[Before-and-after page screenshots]
■ ■ ■

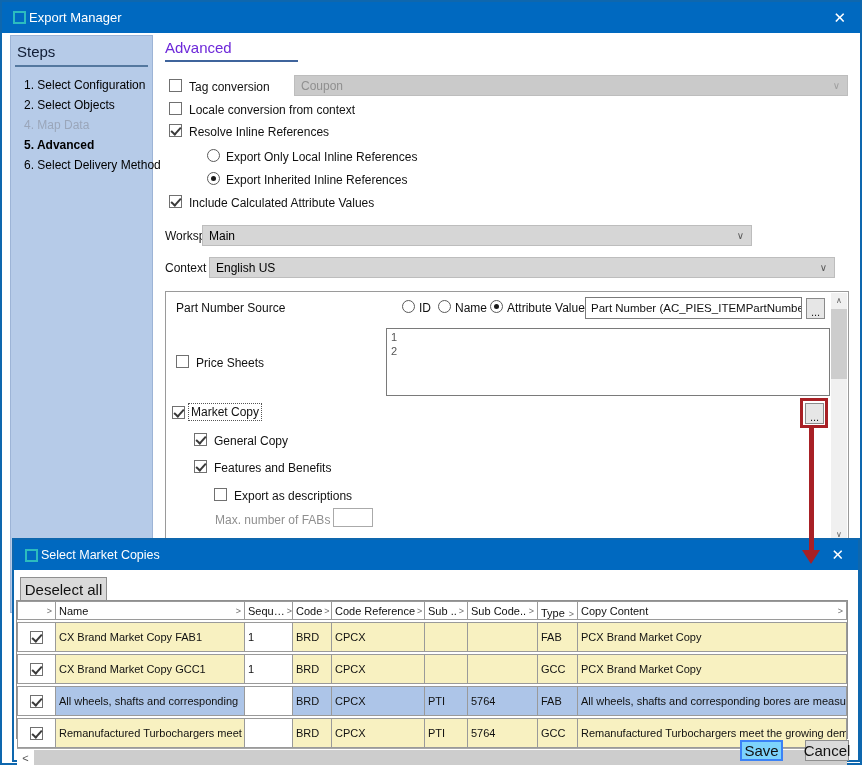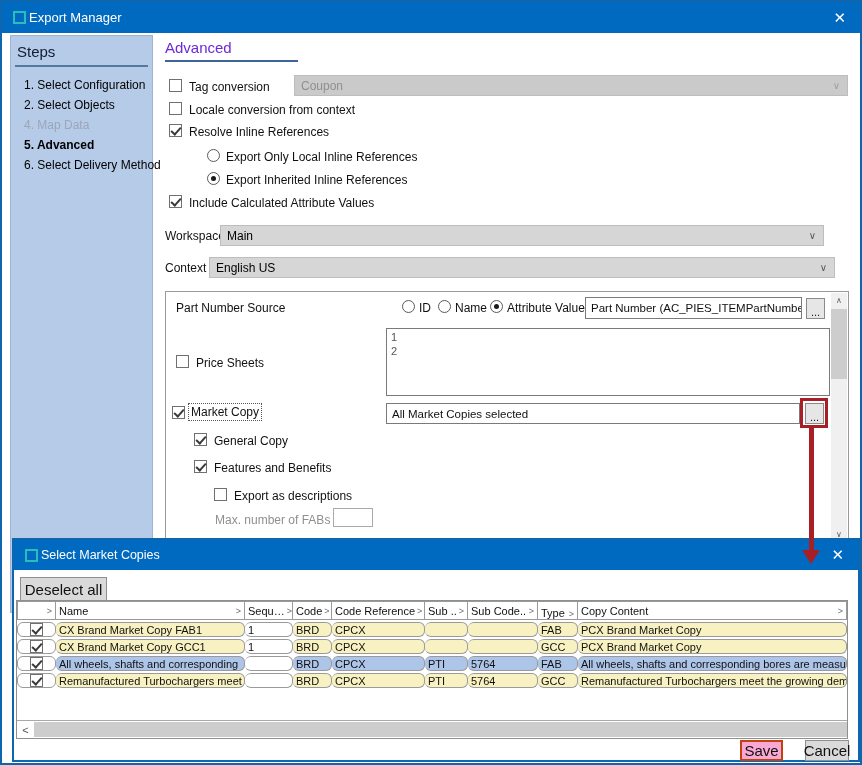--- a/index.html
+++ b/index.html
@@ -137,7 +137,7 @@
     <span class="lbl" style="left:187px;top:194px">Include Calculated Attribute Values</span>
 
     <span class="lbl" style="left:163px;top:227px">Workspace</span>
-    <div class="combo" style="left:218px;top:223px;width:604px">
+    <div class="combo" style="left:200px;top:223px;width:550px">
       <span>Main</span>
       <span class="chev">∨</span>
     </div>

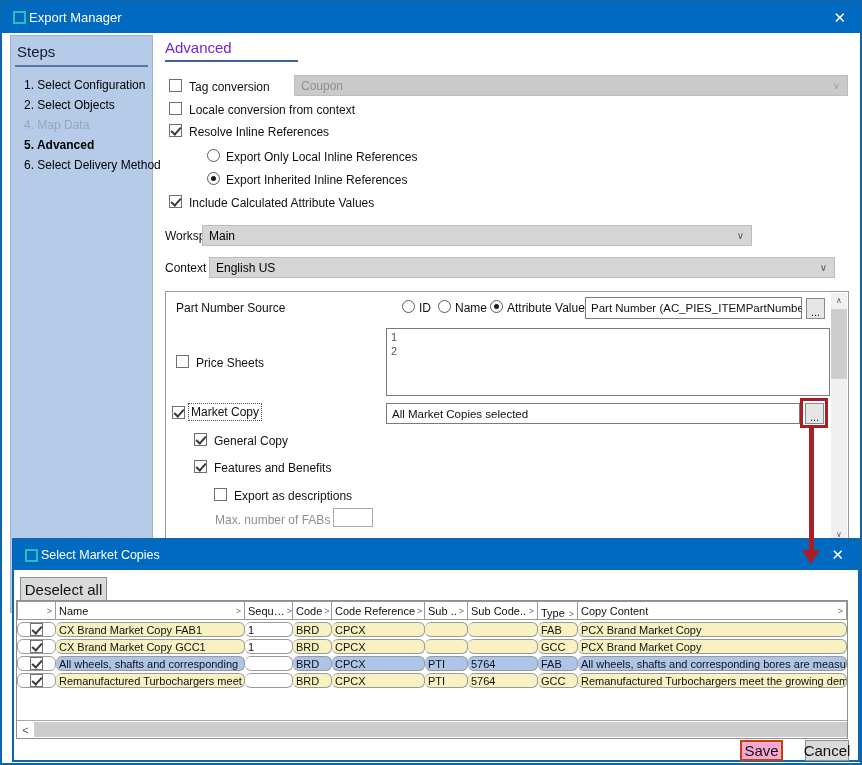--- a/index.html
+++ b/index.html
@@ -174,9 +174,6 @@
 
       <div class="cb checked" style="left:6px;top:114px"></div>
       <span class="lbl focus-dotted" style="left:23px;top:112px">Market Copy</span>
-      <div class="tbox" style="left:220px;top:111px;width:414px;height:21px">
-        <span>All Market Copies selected</span>
-      </div>
       <div class="browse-btn" style="left:639px;top:111px">...</div>
 
       <div class="cb checked" style="left:28px;top:141px"></div>

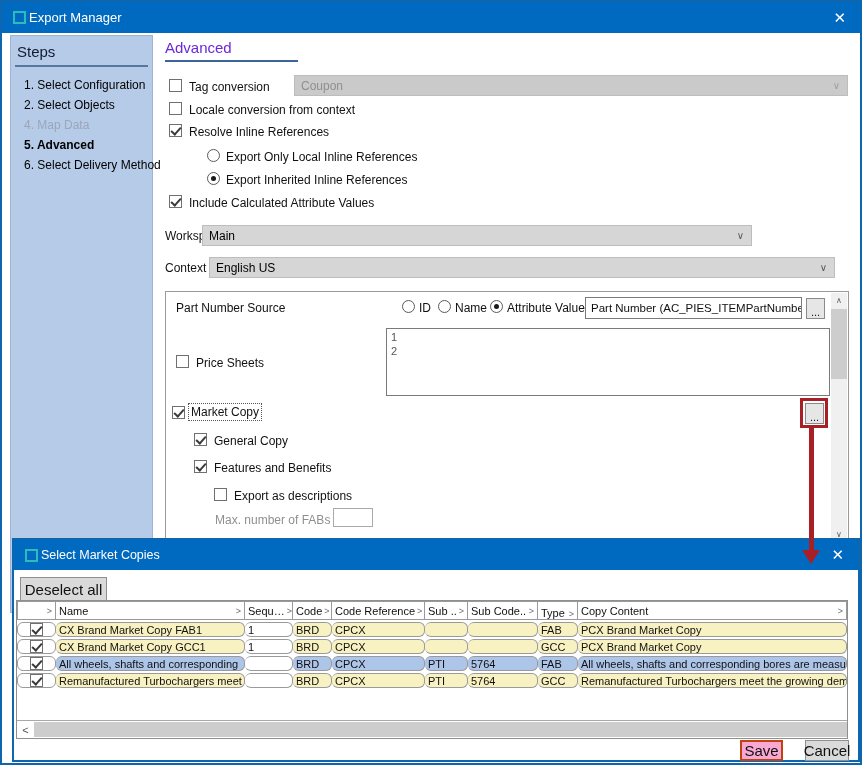--- a/index.html
+++ b/index.html
@@ -75,7 +75,7 @@
   .t-cell.first { border-left:1px solid #9a9a9a; }
   .t-head .t-cell { background:#fff; }
   .t-head .filter { margin-left:auto; color:#6e6e6e; font-size:9px; padding-left:2px; }
-  .t-body .t-cell { height:15px;border-radius:6px; }
+  .t-body .t-cell { height:30px; }
   .bg-yellow { background:#f8f1c1; }
   .bg-blue { background:#adc5e8; }
   .bg-white { background:#ffffff; }

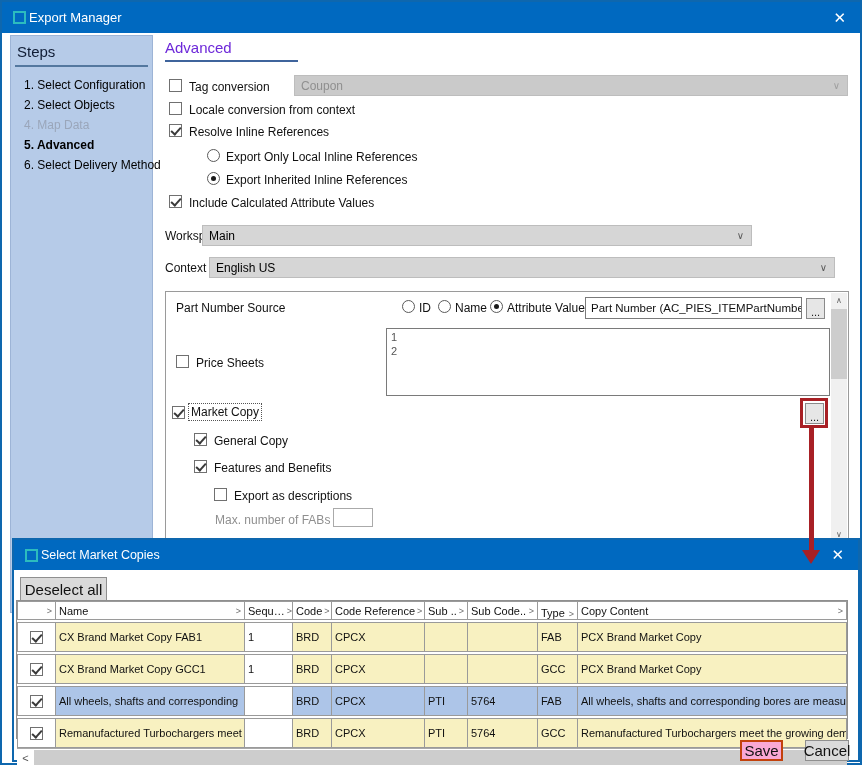--- a/index.html
+++ b/index.html
@@ -64,7 +64,7 @@
   .smc-window .titlebar .title { font-size:12.5px; }
   .btn { position:absolute; font-size:15px; color:#111; display:flex; align-items:center; justify-content:center; }
   .btn.gray { background:#dadada; border:1px solid #8f8f8f; }
-  .btn.primary { background:#f9a8d4; border:2px solid #c2410c; }
+  .btn.primary { background:#7dd3fc; border:2px solid #3b82f6; }
 
   
   .mc-table { position:absolute; left:2px; top:60px; width:832px; height:139px; border:1px solid #8f8f8f; background:#fff; display:flex; flex-direction:column; }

■ ■ ■

Exact copy, no pictures: please print every record above as written.

■ Result:
--- a/index.html
+++ b/index.html
@@ -137,7 +137,7 @@
     <span class="lbl" style="left:187px;top:194px">Include Calculated Attribute Values</span>
 
     <span class="lbl" style="left:163px;top:227px">Workspace</span>
-    <div class="combo" style="left:218px;top:223px;width:604px">
+    <div class="combo" style="left:200px;top:223px;width:550px">
       <span>Main</span>
       <span class="chev">∨</span>
     </div>

--- a/index.html
+++ b/index.html
@@ -174,9 +174,6 @@
 
       <div class="cb checked" style="left:6px;top:114px"></div>
       <span class="lbl focus-dotted" style="left:23px;top:112px">Market Copy</span>
-      <div class="tbox" style="left:220px;top:111px;width:414px;height:21px">
-        <span>All Market Copies selected</span>
-      </div>
       <div class="browse-btn" style="left:639px;top:111px">...</div>
 
       <div class="cb checked" style="left:28px;top:141px"></div>

--- a/index.html
+++ b/index.html
@@ -75,7 +75,7 @@
   .t-cell.first { border-left:1px solid #9a9a9a; }
   .t-head .t-cell { background:#fff; }
   .t-head .filter { margin-left:auto; color:#6e6e6e; font-size:9px; padding-left:2px; }
-  .t-body .t-cell { height:15px;border-radius:6px; }
+  .t-body .t-cell { height:30px; }
   .bg-yellow { background:#f8f1c1; }
   .bg-blue { background:#adc5e8; }
   .bg-white { background:#ffffff; }

--- a/index.html
+++ b/index.html
@@ -64,7 +64,7 @@
   .smc-window .titlebar .title { font-size:12.5px; }
   .btn { position:absolute; font-size:15px; color:#111; display:flex; align-items:center; justify-content:center; }
   .btn.gray { background:#dadada; border:1px solid #8f8f8f; }
-  .btn.primary { background:#f9a8d4; border:2px solid #c2410c; }
+  .btn.primary { background:#7dd3fc; border:2px solid #3b82f6; }
 
   
   .mc-table { position:absolute; left:2px; top:60px; width:832px; height:139px; border:1px solid #8f8f8f; background:#fff; display:flex; flex-direction:column; }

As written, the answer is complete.